How to complete this task: Go through the lines below and copy each one that holds the string "align".

[Saved data entries]
....

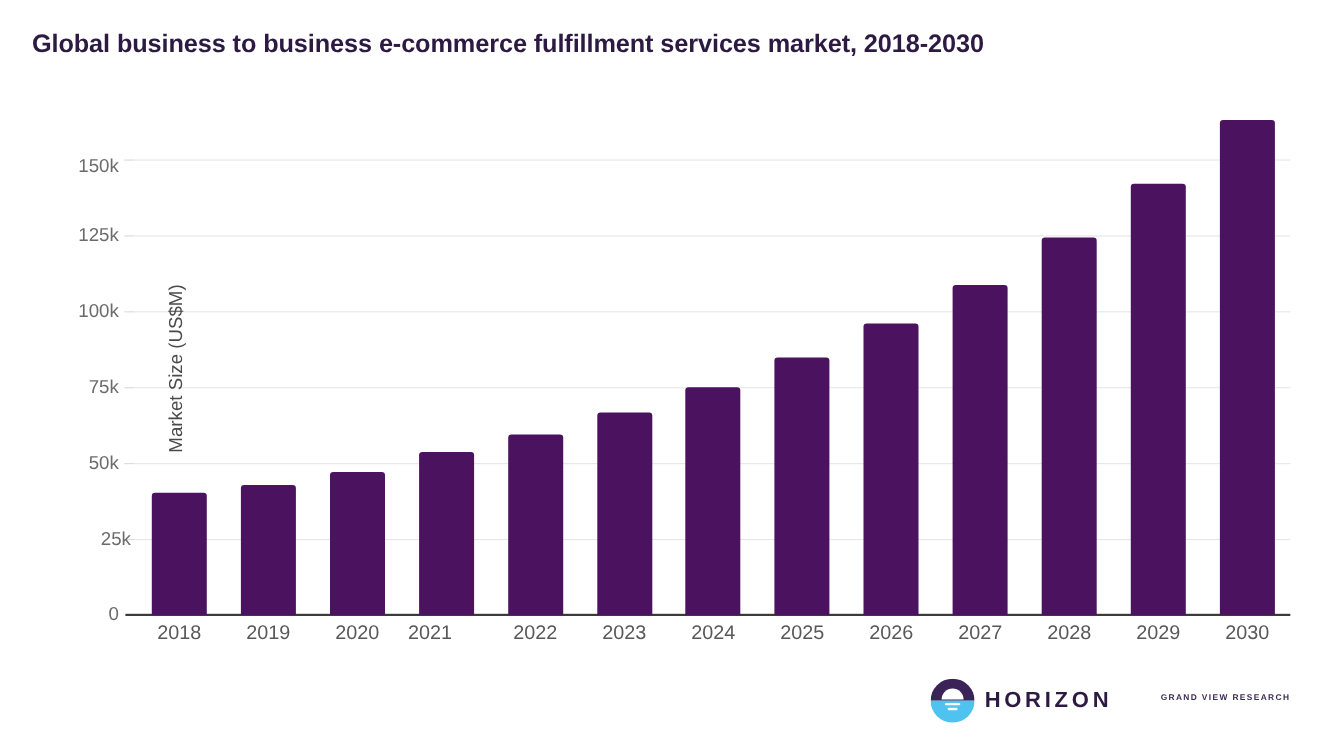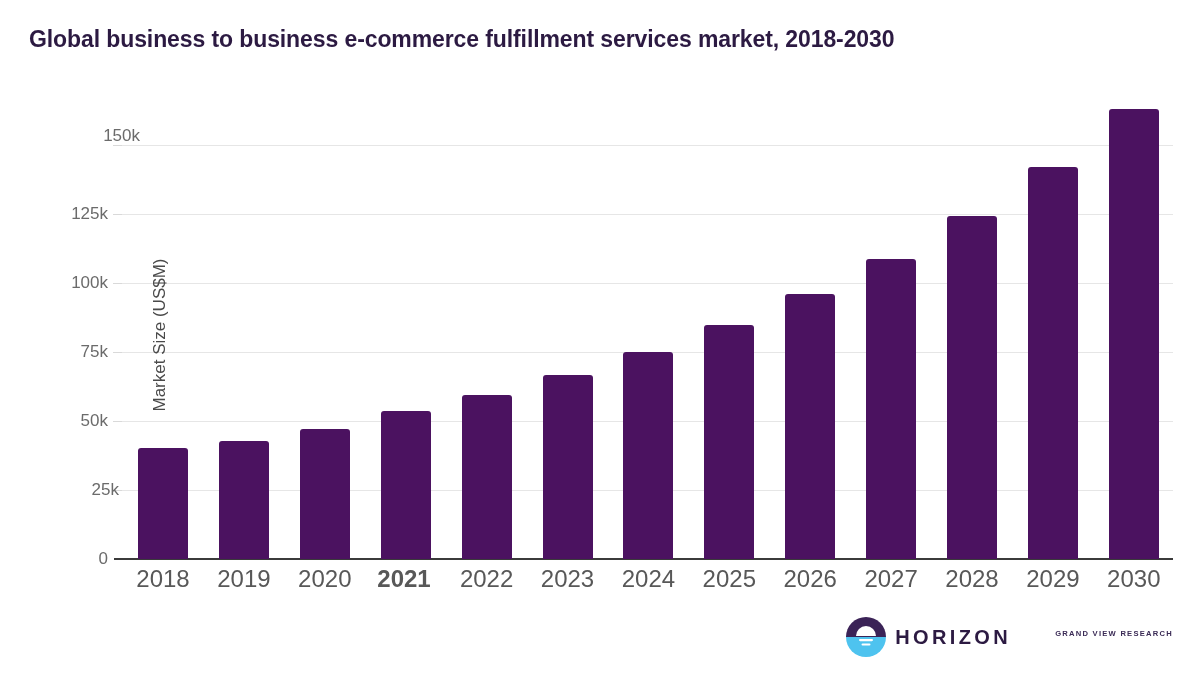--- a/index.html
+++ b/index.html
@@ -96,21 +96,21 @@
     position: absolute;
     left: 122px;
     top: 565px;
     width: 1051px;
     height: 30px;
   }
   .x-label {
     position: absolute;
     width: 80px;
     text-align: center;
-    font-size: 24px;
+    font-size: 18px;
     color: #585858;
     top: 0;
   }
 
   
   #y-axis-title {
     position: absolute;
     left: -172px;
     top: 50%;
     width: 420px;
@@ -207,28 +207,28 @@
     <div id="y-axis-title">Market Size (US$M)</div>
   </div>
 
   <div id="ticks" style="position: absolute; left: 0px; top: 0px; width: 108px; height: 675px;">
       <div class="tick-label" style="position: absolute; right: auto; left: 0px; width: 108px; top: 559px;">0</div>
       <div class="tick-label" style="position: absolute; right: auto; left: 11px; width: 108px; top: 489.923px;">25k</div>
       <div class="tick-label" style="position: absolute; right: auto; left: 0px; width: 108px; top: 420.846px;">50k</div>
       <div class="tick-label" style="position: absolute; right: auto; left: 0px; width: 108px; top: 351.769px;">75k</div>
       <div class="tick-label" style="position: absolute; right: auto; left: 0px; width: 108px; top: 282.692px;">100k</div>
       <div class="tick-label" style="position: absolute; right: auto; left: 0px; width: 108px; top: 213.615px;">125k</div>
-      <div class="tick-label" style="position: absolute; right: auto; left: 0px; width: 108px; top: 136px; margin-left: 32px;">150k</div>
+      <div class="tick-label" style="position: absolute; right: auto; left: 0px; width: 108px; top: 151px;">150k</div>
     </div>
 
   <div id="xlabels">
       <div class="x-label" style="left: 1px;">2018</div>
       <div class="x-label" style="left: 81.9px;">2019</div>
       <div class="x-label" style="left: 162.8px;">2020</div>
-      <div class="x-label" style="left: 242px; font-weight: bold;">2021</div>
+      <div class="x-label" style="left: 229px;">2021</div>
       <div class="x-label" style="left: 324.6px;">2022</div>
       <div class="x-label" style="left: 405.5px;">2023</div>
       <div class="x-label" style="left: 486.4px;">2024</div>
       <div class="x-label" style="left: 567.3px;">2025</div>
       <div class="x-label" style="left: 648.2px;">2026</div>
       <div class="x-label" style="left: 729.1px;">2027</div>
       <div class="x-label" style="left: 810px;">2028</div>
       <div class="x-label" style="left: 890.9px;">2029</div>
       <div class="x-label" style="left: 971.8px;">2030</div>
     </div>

....

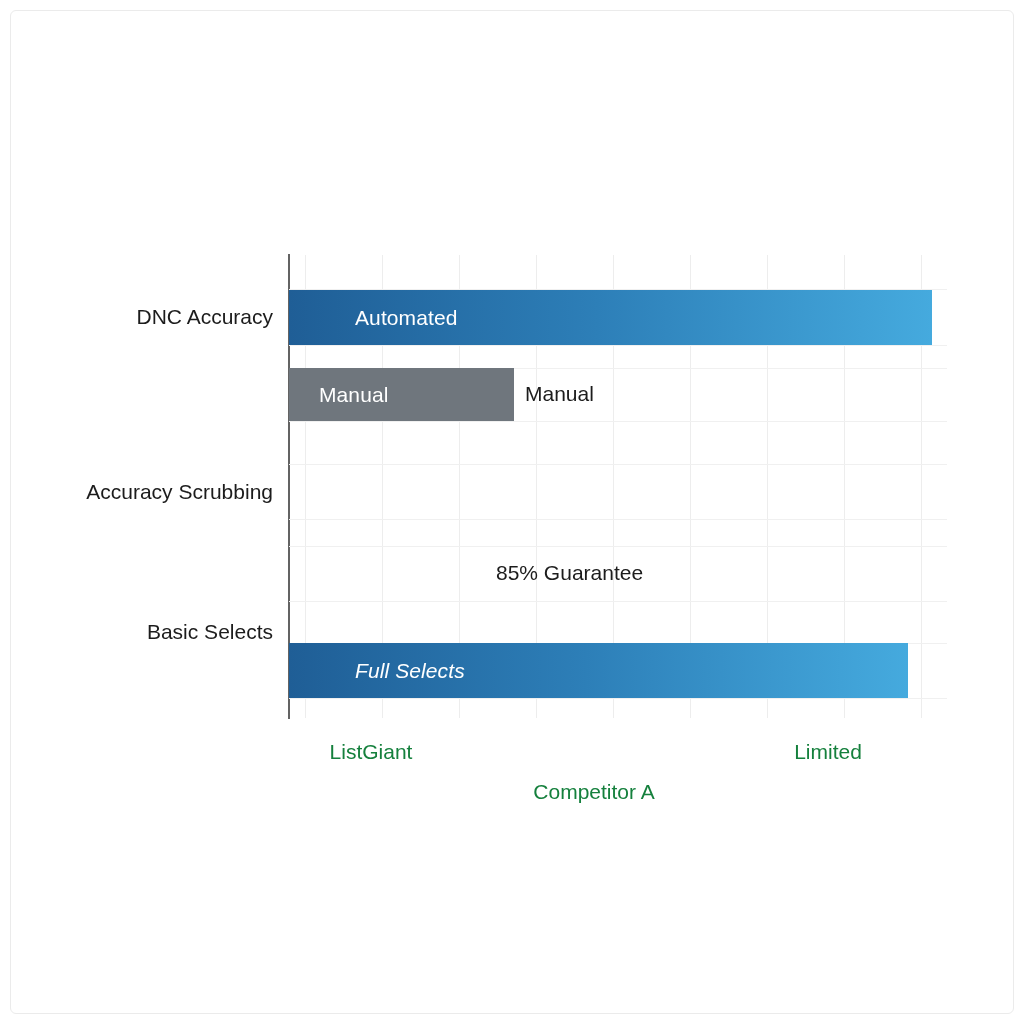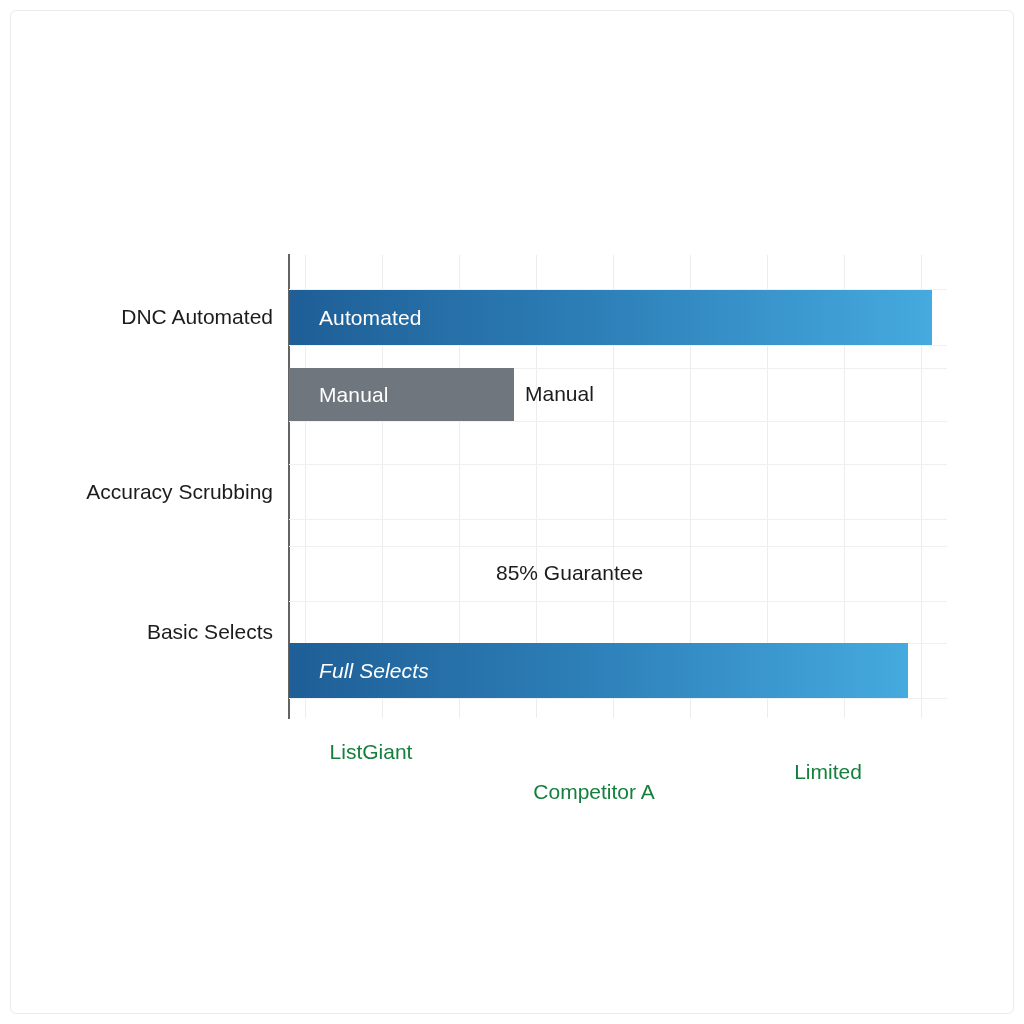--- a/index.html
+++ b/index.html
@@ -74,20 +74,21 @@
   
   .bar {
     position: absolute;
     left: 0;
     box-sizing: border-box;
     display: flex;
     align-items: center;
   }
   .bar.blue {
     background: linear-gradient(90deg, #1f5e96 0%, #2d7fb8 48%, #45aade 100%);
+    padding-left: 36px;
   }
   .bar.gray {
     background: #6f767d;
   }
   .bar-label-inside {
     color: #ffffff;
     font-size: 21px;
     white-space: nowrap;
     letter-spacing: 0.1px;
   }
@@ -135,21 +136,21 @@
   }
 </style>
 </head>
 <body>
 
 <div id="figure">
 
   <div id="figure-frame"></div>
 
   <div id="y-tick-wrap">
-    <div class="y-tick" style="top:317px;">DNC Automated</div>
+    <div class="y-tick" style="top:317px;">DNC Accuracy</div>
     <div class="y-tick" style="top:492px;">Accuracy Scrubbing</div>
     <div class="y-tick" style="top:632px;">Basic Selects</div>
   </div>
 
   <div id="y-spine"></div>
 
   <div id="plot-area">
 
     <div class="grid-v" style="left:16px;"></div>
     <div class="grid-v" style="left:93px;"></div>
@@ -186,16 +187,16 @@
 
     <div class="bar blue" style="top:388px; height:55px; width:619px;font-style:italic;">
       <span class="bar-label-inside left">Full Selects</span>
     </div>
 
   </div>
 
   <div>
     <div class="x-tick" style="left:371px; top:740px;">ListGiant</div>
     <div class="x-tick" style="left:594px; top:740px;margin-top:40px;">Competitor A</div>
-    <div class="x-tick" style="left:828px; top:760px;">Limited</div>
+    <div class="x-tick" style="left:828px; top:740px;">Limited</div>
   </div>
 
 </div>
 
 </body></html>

....

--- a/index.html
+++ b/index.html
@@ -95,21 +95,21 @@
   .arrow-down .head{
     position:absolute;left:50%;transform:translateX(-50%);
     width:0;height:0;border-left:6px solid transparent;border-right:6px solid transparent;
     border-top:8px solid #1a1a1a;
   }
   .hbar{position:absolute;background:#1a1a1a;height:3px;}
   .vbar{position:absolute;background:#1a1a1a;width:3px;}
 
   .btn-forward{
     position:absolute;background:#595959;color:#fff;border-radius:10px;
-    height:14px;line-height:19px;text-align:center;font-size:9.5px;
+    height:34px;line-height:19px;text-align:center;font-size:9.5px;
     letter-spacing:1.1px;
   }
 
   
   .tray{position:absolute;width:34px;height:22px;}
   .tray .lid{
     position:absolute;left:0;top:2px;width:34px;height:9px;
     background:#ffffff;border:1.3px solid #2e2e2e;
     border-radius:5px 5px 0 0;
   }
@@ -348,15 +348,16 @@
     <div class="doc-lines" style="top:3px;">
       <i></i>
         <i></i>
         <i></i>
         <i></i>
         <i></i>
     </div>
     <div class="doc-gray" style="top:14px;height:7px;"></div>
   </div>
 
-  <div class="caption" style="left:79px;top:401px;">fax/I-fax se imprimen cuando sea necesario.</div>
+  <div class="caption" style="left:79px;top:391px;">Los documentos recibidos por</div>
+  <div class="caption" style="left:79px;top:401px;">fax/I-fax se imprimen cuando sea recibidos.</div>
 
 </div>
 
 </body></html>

....

Response box:
     text-align: center;
     align-items: center;
-    height:14px;line-height:19px;text-align:center;font-size:9.5px;
+    height:34px;line-height:19px;text-align:center;font-size:9.5px;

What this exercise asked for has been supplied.